The consistent Israeli and American bellicose statements and activities in recent weeks have prompted a large group of prominent Israeli academics to set up an “Ad Hoc Group Against Israeli Attack on Iran ” which has issued a press release declaring that “There is no military, political or moral justification to initiate war with Iran ”.

The military threats contravene Article 2(4) of the UN Charter that clearly states: “All Members shall refrain in their international relations from the threat or use of force against the territorial integrity or political independence of any state, or in any other manner inconsistent with the Purposes of the United Nations.”

Israeli and American threats of using military aggression against Iran should remind us of the fundamental charge against the Nazi leaders in their trials after the Second World War. The Nuremberg Tribunal, which brought Hitler’s henchmen to justice for their wars of aggression, asserted : “War is essentially an evil thing. Its consequences are not confined to the belligerent states alone, but affect the whole world. To initiate a war of aggression, therefore, is not only an international crime; it is the supreme international crime differing only from other war crimes in that it contains within itself the accumulated evil of the whole.”

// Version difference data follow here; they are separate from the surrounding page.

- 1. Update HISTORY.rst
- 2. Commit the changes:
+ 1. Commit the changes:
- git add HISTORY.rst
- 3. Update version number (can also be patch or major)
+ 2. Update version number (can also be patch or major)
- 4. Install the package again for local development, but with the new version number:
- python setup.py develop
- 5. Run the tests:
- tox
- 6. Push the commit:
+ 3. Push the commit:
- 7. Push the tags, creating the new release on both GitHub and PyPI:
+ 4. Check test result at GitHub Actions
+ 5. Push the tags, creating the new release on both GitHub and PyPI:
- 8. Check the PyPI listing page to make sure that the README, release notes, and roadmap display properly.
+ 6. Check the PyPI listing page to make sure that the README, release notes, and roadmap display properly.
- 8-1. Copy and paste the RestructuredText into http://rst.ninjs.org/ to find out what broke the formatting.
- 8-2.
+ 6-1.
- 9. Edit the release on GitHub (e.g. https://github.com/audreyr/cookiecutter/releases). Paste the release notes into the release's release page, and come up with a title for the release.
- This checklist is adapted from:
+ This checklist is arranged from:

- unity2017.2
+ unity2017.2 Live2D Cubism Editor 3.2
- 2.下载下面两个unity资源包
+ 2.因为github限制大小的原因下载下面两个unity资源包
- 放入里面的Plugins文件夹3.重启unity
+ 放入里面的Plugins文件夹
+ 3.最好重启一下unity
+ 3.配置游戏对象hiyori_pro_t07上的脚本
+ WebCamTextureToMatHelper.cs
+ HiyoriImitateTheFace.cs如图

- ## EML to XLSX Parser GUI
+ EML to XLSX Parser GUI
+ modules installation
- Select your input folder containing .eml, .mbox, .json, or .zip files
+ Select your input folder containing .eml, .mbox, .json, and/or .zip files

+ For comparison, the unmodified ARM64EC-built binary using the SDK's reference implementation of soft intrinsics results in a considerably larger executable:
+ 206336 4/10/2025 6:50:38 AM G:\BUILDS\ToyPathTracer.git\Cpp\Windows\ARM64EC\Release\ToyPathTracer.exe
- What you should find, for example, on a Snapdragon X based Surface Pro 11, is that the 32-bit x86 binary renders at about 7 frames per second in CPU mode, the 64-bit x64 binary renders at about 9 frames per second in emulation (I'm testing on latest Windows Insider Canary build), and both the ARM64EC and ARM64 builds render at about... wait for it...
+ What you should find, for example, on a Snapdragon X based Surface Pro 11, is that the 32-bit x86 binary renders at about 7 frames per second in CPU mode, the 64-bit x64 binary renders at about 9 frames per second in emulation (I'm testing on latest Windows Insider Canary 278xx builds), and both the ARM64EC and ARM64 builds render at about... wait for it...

The case against the US and Israel has been well formulated by Professor Francis Boyle who has recommended that Iran should sue these countries in the International Court of Justice in The Hague.

By insisting on the pre-condition that Iran must suspend uranium enrichment which is Iran ‘s right under the NPT, the US is in effect refusing to negotiate with Iran in good faith while threatening it with further sanctions, a de facto naval blockade and military intervention. But Iran voluntarily suspended its enrichment programme and enforced the Additional Protocol under President Khatami for some two years without gaining any thing in return.

In contrast, Iran has proposed that its enrichment programme be carried out under the auspices of an international consortium with Western participation and has also offered to enforce the IAEA’s Additional Protocol if its nuclear file is returned to the Agency. These two proposals, which would provide full transparency of Iran ‘s nuclear programme and guarantee that it would remain for peaceful purposes only, form a very reasonable ground for negotiations with the US and its European allies to remove any suspicions about Iran ‘s nuclear activities. It is reasonable to expect that an international court of law would issue a restraining order against the US and Israeli threats and force the US to drop its precondition and ultimatums and enter into comprehensive and unconditional negotiations for a peaceful resolution of its standoff with Iran .

CASMII calls on Iran to challenge the reckless and illegal threats against the country and wage a legal battle to sue the US and Israel in the World Court, which in the very least would bring to world public attention the facts of the nuclear issue and debunk the lies and distortions propagated against it. A lawsuit against Israel and the US is now an essential component of averting a catastrophic war in the Middle East which would have devastating repercussions for the whole world.